═══ RECORD EXTRACTS
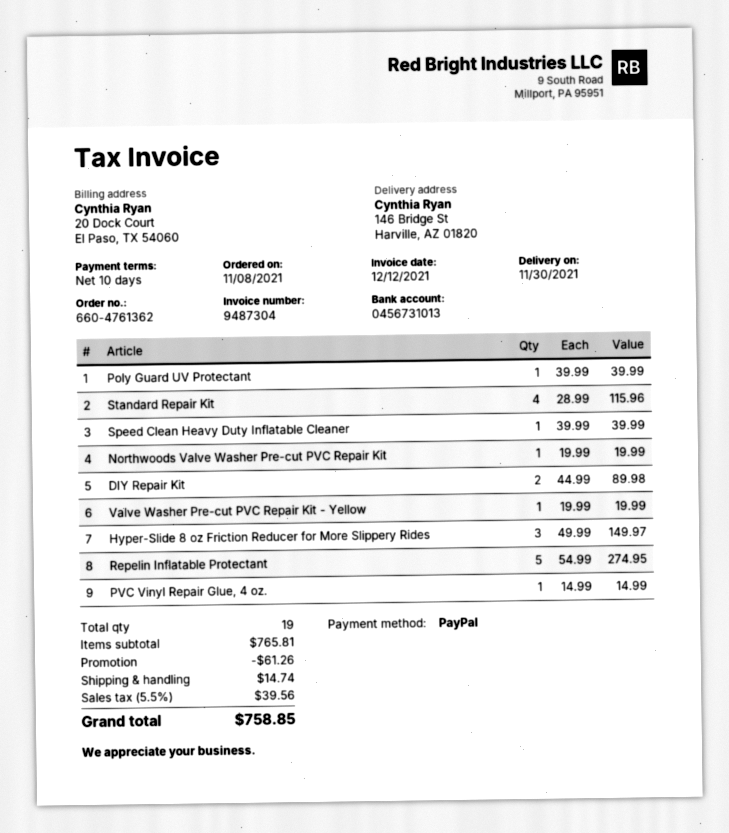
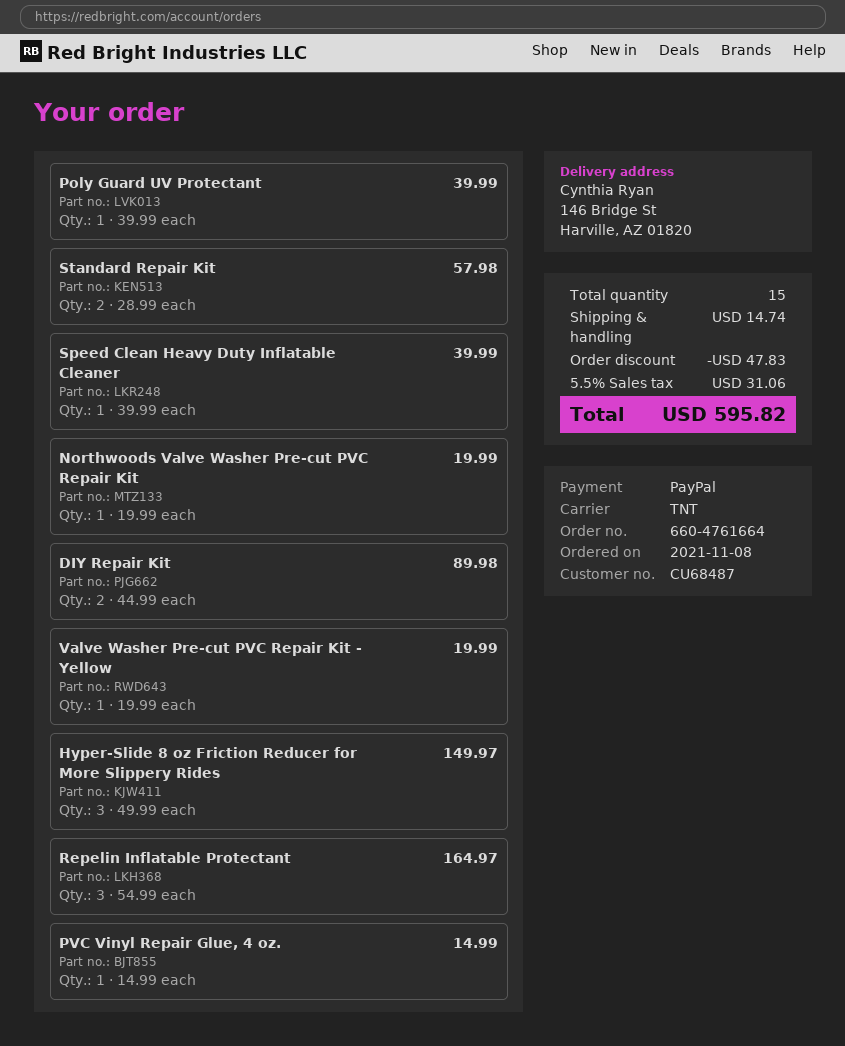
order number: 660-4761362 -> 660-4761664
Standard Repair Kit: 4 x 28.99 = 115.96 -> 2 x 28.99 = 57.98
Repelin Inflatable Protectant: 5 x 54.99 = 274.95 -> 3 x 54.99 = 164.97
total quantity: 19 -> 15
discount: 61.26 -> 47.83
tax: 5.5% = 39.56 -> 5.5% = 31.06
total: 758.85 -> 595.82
══════
═══ RECORD EXTRACTS
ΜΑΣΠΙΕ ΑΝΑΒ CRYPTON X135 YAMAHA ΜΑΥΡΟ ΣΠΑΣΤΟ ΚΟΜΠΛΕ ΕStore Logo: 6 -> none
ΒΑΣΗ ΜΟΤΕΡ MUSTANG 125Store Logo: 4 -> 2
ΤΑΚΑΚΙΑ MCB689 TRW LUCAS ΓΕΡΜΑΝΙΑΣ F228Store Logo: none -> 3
══════
• [ACTION ITEM]: What lines in the data above carry "Logo"? Return them all.

• [ANSWER BELOW]:
ΜΑΣΠΙΕ ΑΝΑΒ CRYPTON X135 YAMAHA ΜΑΥΡΟ ΣΠΑΣΤΟ ΚΟΜΠΛΕ ΕStore Logo: 6 -> none
ΒΑΣΗ ΜΟΤΕΡ MUSTANG 125Store Logo: 4 -> 2
ΤΑΚΑΚΙΑ MCB689 TRW LUCAS ΓΕΡΜΑΝΙΑΣ F228Store Logo: none -> 3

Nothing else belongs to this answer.